An exact copy of every record is required.

INFORMATION Block Start

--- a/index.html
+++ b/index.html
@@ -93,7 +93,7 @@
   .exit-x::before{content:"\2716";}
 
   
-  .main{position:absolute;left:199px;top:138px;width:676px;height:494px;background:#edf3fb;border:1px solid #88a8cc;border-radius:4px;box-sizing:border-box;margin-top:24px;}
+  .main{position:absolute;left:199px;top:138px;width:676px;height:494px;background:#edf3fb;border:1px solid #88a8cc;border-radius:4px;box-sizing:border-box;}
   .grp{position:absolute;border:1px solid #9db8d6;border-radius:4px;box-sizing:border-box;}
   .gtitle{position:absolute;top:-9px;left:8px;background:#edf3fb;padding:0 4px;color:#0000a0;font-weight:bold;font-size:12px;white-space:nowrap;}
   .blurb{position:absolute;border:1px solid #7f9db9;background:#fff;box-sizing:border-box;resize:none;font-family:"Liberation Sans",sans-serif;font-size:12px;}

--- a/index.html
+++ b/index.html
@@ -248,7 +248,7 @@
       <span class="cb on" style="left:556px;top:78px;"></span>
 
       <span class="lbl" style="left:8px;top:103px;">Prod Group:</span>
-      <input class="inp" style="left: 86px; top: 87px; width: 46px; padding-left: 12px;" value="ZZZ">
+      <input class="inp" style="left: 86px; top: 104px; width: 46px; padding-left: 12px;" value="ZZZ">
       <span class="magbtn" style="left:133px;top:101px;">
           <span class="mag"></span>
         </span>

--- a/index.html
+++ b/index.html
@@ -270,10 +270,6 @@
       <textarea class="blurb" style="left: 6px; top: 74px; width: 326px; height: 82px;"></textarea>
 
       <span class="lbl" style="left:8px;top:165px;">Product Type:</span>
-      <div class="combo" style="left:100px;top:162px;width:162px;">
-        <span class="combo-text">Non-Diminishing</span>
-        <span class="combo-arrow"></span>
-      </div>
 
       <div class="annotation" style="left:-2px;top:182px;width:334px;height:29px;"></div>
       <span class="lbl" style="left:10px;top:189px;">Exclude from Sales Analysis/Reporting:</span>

INFORMATION Block End

SOLVED PROBLEM
--- a/index.html
+++ b/index.html
@@ -93,7 +93,7 @@
   .exit-x::before{content:"\2716";}
 
   
-  .main{position:absolute;left:199px;top:138px;width:676px;height:494px;background:#edf3fb;border:1px solid #88a8cc;border-radius:4px;box-sizing:border-box;margin-top:24px;}
+  .main{position:absolute;left:199px;top:138px;width:676px;height:494px;background:#edf3fb;border:1px solid #88a8cc;border-radius:4px;box-sizing:border-box;}
   .grp{position:absolute;border:1px solid #9db8d6;border-radius:4px;box-sizing:border-box;}
   .gtitle{position:absolute;top:-9px;left:8px;background:#edf3fb;padding:0 4px;color:#0000a0;font-weight:bold;font-size:12px;white-space:nowrap;}
   .blurb{position:absolute;border:1px solid #7f9db9;background:#fff;box-sizing:border-box;resize:none;font-family:"Liberation Sans",sans-serif;font-size:12px;}

--- a/index.html
+++ b/index.html
@@ -248,7 +248,7 @@
       <span class="cb on" style="left:556px;top:78px;"></span>
 
       <span class="lbl" style="left:8px;top:103px;">Prod Group:</span>
-      <input class="inp" style="left: 86px; top: 87px; width: 46px; padding-left: 12px;" value="ZZZ">
+      <input class="inp" style="left: 86px; top: 104px; width: 46px; padding-left: 12px;" value="ZZZ">
       <span class="magbtn" style="left:133px;top:101px;">
           <span class="mag"></span>
         </span>

--- a/index.html
+++ b/index.html
@@ -270,10 +270,6 @@
       <textarea class="blurb" style="left: 6px; top: 74px; width: 326px; height: 82px;"></textarea>
 
       <span class="lbl" style="left:8px;top:165px;">Product Type:</span>
-      <div class="combo" style="left:100px;top:162px;width:162px;">
-        <span class="combo-text">Non-Diminishing</span>
-        <span class="combo-arrow"></span>
-      </div>
 
       <div class="annotation" style="left:-2px;top:182px;width:334px;height:29px;"></div>
       <span class="lbl" style="left:10px;top:189px;">Exclude from Sales Analysis/Reporting:</span>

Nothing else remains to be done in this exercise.